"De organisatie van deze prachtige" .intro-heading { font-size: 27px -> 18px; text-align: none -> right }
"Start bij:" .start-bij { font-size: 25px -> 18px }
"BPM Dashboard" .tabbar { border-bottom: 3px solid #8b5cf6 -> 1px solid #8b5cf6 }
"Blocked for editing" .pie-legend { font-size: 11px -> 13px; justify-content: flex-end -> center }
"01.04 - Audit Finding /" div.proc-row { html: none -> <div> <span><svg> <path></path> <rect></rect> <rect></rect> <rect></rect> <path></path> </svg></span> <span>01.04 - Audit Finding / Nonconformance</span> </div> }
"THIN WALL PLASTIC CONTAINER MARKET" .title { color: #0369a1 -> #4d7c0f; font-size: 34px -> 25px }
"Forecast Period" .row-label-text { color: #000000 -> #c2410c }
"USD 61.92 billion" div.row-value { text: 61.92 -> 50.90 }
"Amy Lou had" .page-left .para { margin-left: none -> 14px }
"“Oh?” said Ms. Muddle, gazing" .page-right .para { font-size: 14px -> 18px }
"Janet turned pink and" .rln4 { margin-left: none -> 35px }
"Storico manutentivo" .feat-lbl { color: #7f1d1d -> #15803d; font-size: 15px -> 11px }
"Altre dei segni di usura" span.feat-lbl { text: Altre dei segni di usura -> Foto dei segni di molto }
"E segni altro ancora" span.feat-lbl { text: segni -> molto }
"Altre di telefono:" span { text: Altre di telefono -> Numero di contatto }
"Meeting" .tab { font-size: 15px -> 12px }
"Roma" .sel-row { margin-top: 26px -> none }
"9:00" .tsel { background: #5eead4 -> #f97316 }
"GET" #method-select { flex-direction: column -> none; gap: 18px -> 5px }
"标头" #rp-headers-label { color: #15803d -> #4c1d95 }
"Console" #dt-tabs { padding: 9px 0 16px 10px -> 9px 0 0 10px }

> Work required: Copy all the records above precisely.

> Solved problem:
"De organisatie van deze prachtige" .intro-heading { font-size: 27px -> 18px; text-align: none -> right }
"Start bij:" .start-bij { font-size: 25px -> 18px }
"BPM Dashboard" .tabbar { border-bottom: 3px solid #8b5cf6 -> 1px solid #8b5cf6 }
"Blocked for editing" .pie-legend { font-size: 11px -> 13px; justify-content: flex-end -> center }
"01.04 - Audit Finding /" div.proc-row { html: none -> <div> <span><svg> <path></path> <rect></rect> <rect></rect> <rect></rect> <path></path> </svg></span> <span>01.04 - Audit Finding / Nonconformance</span> </div> }
"THIN WALL PLASTIC CONTAINER MARKET" .title { color: #0369a1 -> #4d7c0f; font-size: 34px -> 25px }
"Forecast Period" .row-label-text { color: #000000 -> #c2410c }
"USD 61.92 billion" div.row-value { text: 61.92 -> 50.90 }
"Amy Lou had" .page-left .para { margin-left: none -> 14px }
"“Oh?” said Ms. Muddle, gazing" .page-right .para { font-size: 14px -> 18px }
"Janet turned pink and" .rln4 { margin-left: none -> 35px }
"Storico manutentivo" .feat-lbl { color: #7f1d1d -> #15803d; font-size: 15px -> 11px }
"Altre dei segni di usura" span.feat-lbl { text: Altre dei segni di usura -> Foto dei segni di molto }
"E segni altro ancora" span.feat-lbl { text: segni -> molto }
"Altre di telefono:" span { text: Altre di telefono -> Numero di contatto }
"Meeting" .tab { font-size: 15px -> 12px }
"Roma" .sel-row { margin-top: 26px -> none }
"9:00" .tsel { background: #5eead4 -> #f97316 }
"GET" #method-select { flex-direction: column -> none; gap: 18px -> 5px }
"标头" #rp-headers-label { color: #15803d -> #4c1d95 }
"Console" #dt-tabs { padding: 9px 0 16px 10px -> 9px 0 0 10px }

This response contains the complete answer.